▶ [PROBLEM TO SOLVE]: Look over the lines below. Report each one that includes the string "Management".

▶ [Stored items]:
/---

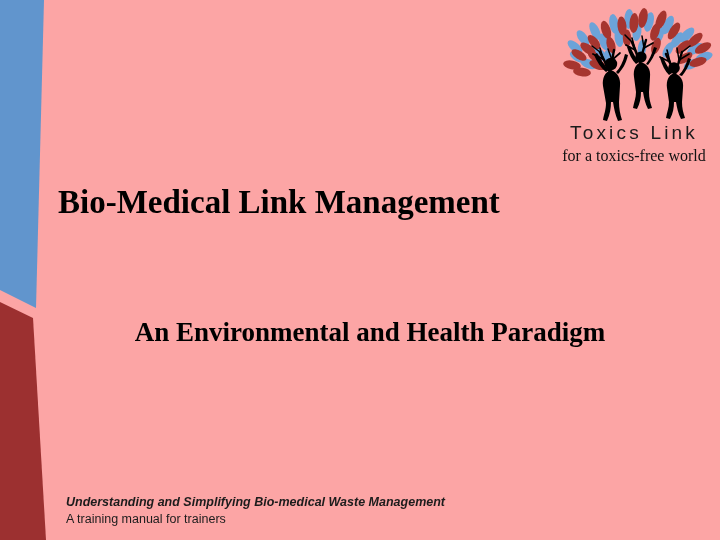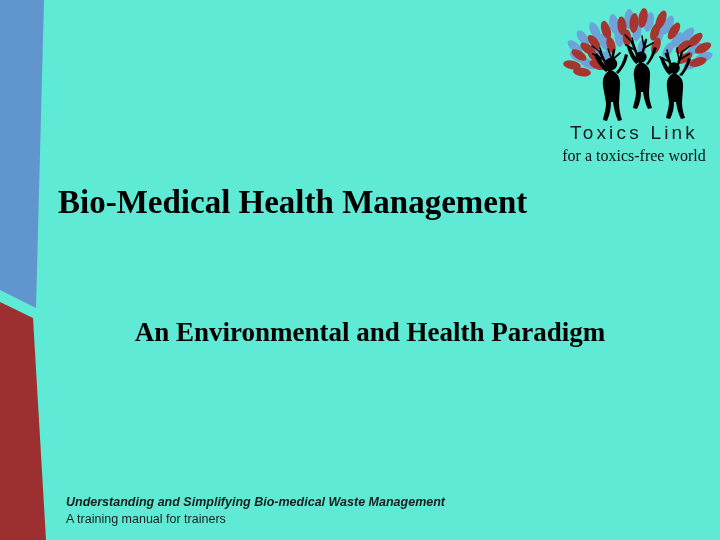--- a/index.html
+++ b/index.html
@@ -20,7 +20,7 @@
     left: 0; top: 0;
     width: 720px;
     height: 540px;
-    background: #5eead4;
+    background: #fca5a5;
     overflow: hidden;
   }
 

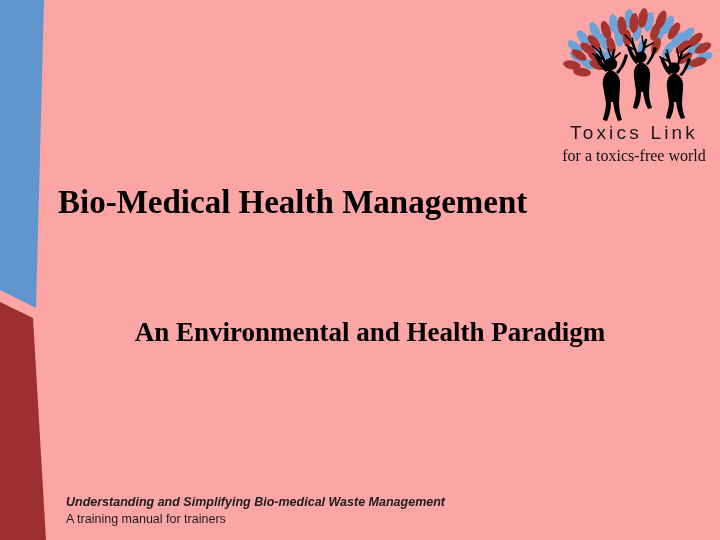--- a/index.html
+++ b/index.html
@@ -256,7 +256,7 @@
     <div id="logo-tagline">for a toxics-free world</div>
   </div>
 
-  <div id="main-title">Bio-Medical Health Management</div>
+  <div id="main-title">Bio-Medical Link Management</div>
 
   <div id="footer-block">
     <div id="footer-line-1">Understanding and Simplifying Bio-medical Waste Management</div>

\---

▶ [SOLUTION TO THIS TASK]:
-  <div id="main-title">Bio-Medical Health Management</div>
+  <div id="main-title">Bio-Medical Link Management</div>
     <div id="footer-line-1">Understanding and Simplifying Bio-medical Waste Management</div>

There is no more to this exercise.